[Entries taken from a collection]
□ □ □ □

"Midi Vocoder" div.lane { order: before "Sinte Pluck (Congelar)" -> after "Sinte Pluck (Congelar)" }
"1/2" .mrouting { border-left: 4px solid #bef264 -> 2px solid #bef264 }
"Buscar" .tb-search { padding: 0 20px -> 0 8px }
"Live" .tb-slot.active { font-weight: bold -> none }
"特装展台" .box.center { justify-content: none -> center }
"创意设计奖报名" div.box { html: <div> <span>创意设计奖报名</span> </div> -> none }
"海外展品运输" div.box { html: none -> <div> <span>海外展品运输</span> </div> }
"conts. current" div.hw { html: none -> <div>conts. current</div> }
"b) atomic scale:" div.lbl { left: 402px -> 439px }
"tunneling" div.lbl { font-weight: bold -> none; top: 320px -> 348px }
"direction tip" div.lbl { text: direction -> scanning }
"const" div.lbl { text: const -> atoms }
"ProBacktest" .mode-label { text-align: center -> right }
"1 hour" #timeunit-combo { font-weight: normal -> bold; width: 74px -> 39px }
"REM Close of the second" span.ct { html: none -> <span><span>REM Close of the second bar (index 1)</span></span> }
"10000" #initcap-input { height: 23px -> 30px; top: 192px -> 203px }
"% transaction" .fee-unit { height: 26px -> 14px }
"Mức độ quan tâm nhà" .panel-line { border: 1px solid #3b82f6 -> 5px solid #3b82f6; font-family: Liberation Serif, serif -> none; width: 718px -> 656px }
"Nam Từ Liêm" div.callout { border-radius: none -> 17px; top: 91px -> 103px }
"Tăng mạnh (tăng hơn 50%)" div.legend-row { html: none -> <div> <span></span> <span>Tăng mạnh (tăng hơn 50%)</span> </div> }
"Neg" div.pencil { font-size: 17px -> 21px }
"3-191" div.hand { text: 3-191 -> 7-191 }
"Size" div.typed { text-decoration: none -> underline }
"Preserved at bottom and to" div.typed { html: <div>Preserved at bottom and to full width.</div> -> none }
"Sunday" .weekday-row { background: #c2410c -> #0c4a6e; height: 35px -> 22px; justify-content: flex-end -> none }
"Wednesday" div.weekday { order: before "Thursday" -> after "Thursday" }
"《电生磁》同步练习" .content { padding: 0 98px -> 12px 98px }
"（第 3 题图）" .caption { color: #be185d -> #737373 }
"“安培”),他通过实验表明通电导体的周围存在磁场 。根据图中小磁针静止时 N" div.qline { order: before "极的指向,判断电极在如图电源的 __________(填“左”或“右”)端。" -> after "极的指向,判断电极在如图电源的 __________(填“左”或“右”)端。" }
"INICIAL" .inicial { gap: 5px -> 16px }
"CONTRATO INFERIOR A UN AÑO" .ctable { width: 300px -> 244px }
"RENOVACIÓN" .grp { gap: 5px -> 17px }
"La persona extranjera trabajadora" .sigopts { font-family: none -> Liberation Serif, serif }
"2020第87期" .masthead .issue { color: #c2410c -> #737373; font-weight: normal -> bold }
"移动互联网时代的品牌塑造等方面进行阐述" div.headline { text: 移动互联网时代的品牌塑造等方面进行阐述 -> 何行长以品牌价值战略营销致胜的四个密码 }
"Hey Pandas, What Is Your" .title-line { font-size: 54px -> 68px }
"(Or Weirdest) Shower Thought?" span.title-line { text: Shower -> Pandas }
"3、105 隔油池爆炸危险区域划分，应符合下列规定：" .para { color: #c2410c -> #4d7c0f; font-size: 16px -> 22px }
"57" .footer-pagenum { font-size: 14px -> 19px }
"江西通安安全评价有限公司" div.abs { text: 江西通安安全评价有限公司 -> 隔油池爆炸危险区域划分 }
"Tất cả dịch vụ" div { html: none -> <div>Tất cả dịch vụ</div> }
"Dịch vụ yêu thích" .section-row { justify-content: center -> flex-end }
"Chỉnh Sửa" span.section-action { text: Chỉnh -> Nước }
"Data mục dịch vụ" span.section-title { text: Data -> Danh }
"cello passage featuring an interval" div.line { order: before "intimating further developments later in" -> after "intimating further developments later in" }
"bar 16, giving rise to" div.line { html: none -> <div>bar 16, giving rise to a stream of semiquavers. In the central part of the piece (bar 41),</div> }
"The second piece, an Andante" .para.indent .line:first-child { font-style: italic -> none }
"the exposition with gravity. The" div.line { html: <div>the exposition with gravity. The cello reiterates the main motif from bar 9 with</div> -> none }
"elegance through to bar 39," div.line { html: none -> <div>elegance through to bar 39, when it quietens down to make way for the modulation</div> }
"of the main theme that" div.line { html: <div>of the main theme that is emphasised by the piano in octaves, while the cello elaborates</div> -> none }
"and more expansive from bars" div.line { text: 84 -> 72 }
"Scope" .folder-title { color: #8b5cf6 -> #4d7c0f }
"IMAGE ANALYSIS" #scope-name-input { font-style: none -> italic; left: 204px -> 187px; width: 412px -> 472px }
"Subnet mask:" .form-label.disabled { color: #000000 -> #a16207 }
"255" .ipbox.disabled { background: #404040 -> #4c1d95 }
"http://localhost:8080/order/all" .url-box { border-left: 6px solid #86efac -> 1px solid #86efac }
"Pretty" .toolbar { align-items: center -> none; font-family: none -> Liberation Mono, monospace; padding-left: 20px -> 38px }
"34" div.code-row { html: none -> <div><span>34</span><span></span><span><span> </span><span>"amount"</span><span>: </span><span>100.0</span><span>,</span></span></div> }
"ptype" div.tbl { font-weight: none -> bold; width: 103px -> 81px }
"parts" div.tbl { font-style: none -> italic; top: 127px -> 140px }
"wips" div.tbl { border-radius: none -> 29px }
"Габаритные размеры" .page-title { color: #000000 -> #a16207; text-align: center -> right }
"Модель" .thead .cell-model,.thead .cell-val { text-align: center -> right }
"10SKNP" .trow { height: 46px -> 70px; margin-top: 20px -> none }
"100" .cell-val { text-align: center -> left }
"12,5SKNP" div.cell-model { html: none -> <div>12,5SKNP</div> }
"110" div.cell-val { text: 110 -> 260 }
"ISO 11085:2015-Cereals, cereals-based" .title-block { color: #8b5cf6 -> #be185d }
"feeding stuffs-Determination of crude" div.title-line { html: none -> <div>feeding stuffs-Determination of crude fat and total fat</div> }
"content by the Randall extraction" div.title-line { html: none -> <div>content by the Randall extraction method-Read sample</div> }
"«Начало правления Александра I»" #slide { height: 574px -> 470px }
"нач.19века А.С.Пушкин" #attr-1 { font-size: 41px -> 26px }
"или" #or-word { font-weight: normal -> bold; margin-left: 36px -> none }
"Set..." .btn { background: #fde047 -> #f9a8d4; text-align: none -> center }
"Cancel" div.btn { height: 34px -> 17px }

□ □ □ □

Look back at the entries above and repeat, unchanged, every line from the line holding "độ quan tâm" through the line holding "none -> 17px;".

"Mức độ quan tâm nhà" .panel-line { border: 1px solid #3b82f6 -> 5px solid #3b82f6; font-family: Liberation Serif, serif -> none; width: 718px -> 656px }
"Nam Từ Liêm" div.callout { border-radius: none -> 17px; top: 91px -> 103px }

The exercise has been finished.